### THE TASK
Write out the records beneath this line exactly as they appear, minus any images.

---+---

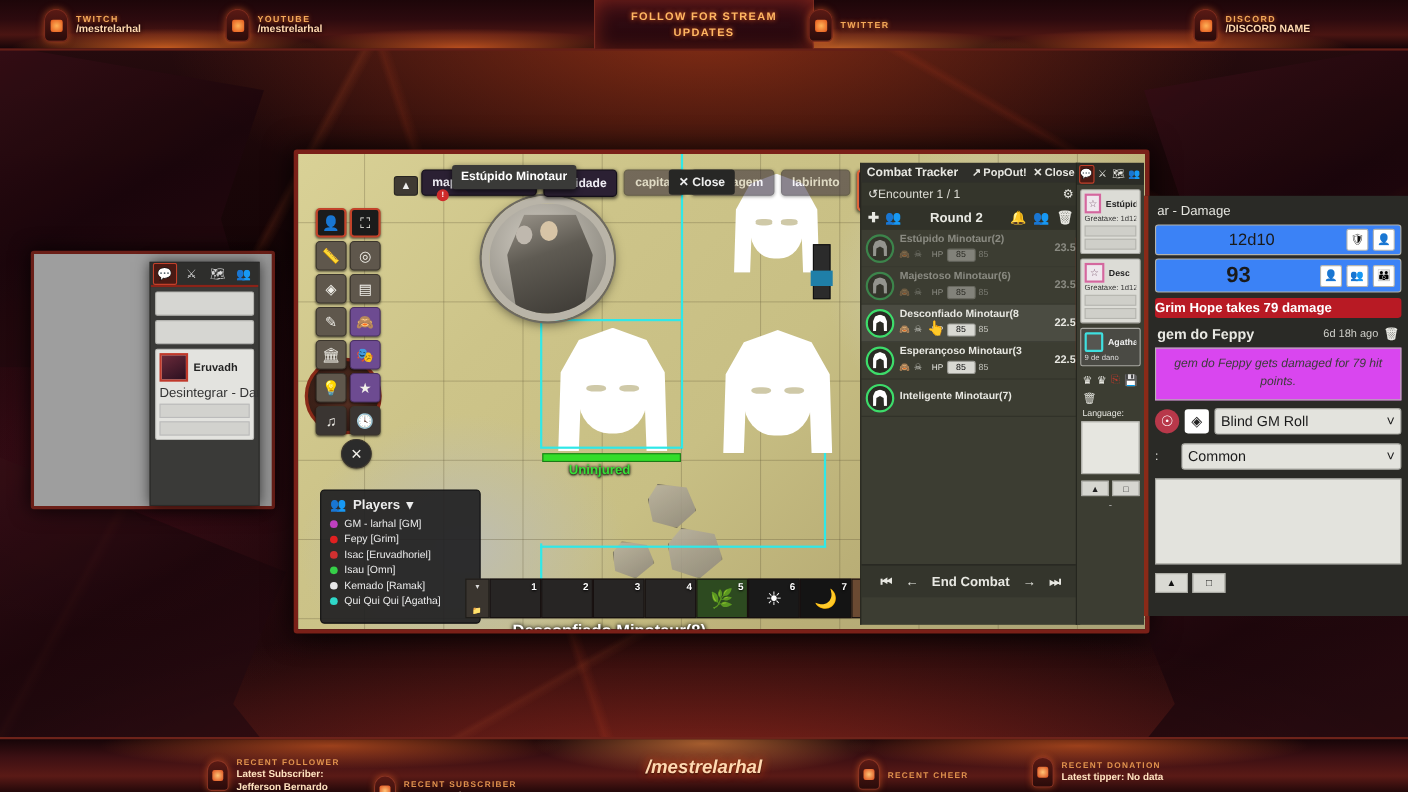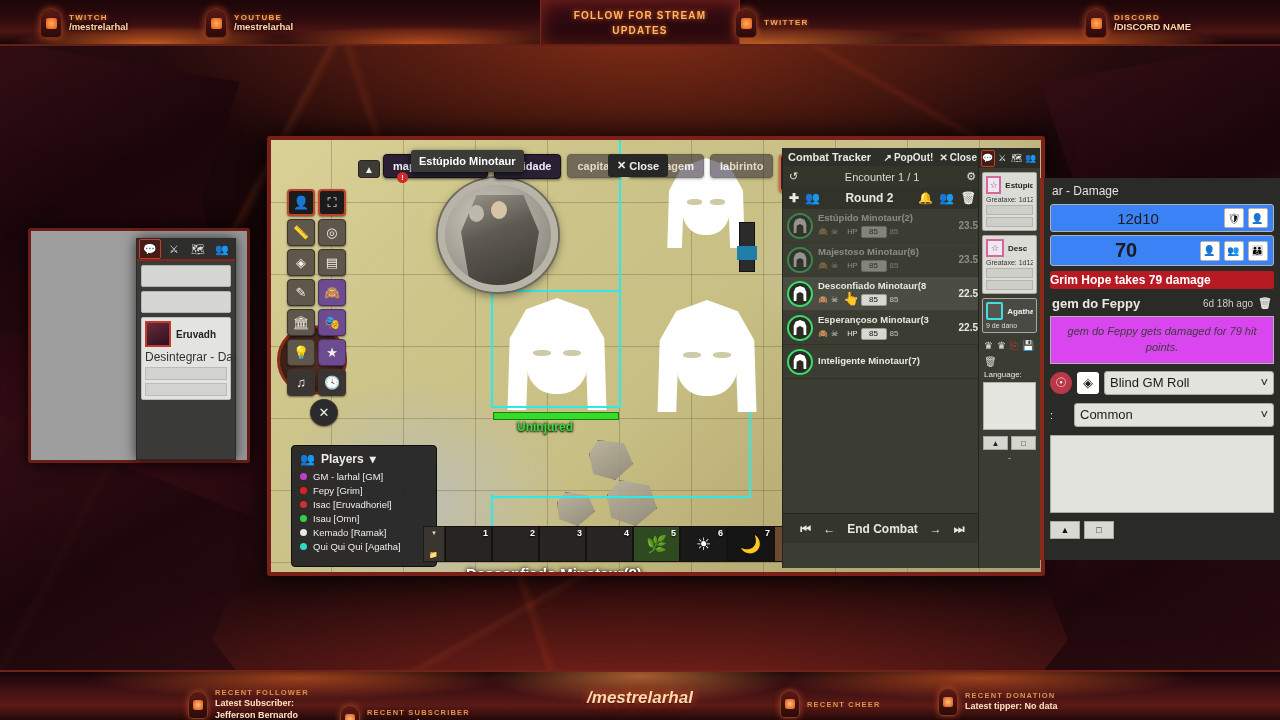--- a/index.html
+++ b/index.html
@@ -333,7 +333,7 @@
     height:21px; display:flex; align-items:center; padding:0 6px; font-size:11px;
     background:rgba(0,0,0,.12);
   }
-  .ct-row1 .c { flex:1; text-align:center; font-weight:normal; color:#dcdcd4;}
+  .ct-row1 .c { flex:1; text-align:left; font-weight:normal; color:#dcdcd4;}
   .ct-row2 {
     height:22px; display:flex; align-items:center; padding:0 6px; font-size:12px;
     font-weight:bold; background:rgba(0,0,0,.18); gap:6px;

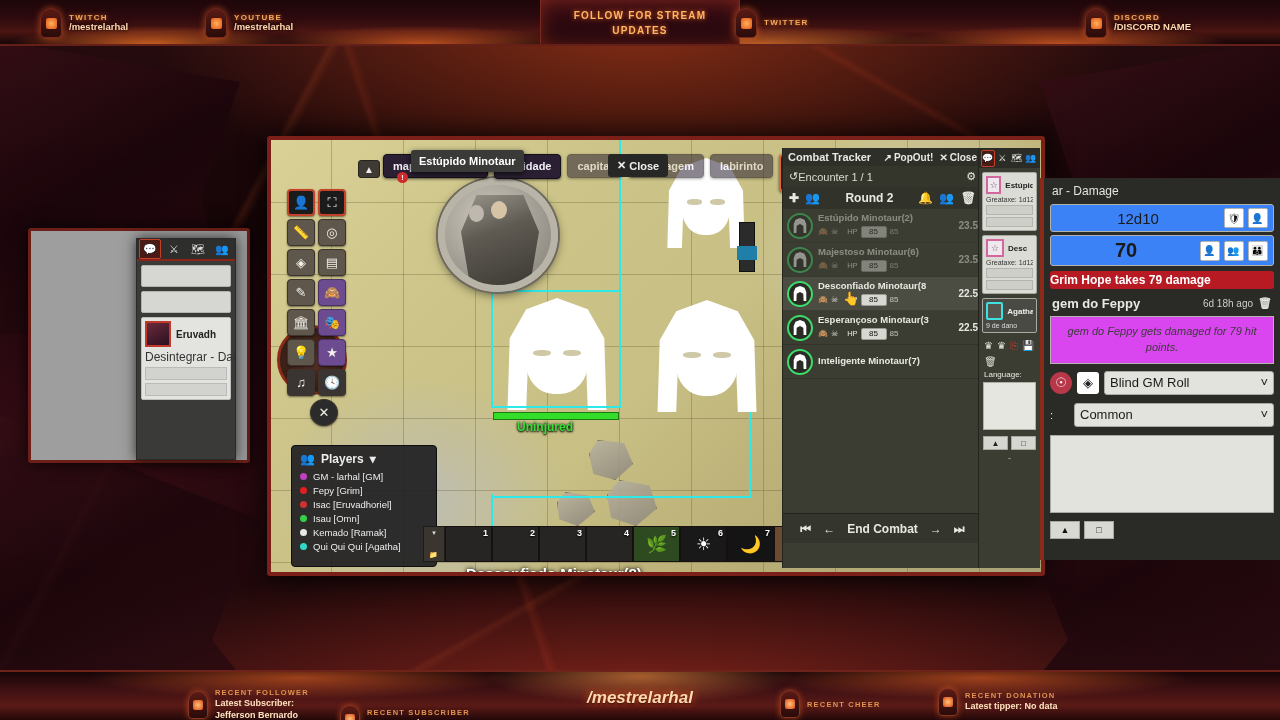--- a/index.html
+++ b/index.html
@@ -963,7 +963,7 @@
     </div>
 
     <div class="rp-box">
-      <span class="val big">70</span>
+      <span class="val big">93</span>
       <span class="rp-ibtn">👤</span>
       <span class="rp-ibtn">👥</span>
       <span class="rp-ibtn">👪</span>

---+---

### EXPECTED OUTPUT
--- a/index.html
+++ b/index.html
@@ -333,7 +333,7 @@
     height:21px; display:flex; align-items:center; padding:0 6px; font-size:11px;
     background:rgba(0,0,0,.12);
   }
-  .ct-row1 .c { flex:1; text-align:center; font-weight:normal; color:#dcdcd4;}
+  .ct-row1 .c { flex:1; text-align:left; font-weight:normal; color:#dcdcd4;}
   .ct-row2 {
     height:22px; display:flex; align-items:center; padding:0 6px; font-size:12px;
     font-weight:bold; background:rgba(0,0,0,.18); gap:6px;

--- a/index.html
+++ b/index.html
@@ -963,7 +963,7 @@
     </div>
 
     <div class="rp-box">
-      <span class="val big">70</span>
+      <span class="val big">93</span>
       <span class="rp-ibtn">👤</span>
       <span class="rp-ibtn">👥</span>
       <span class="rp-ibtn">👪</span>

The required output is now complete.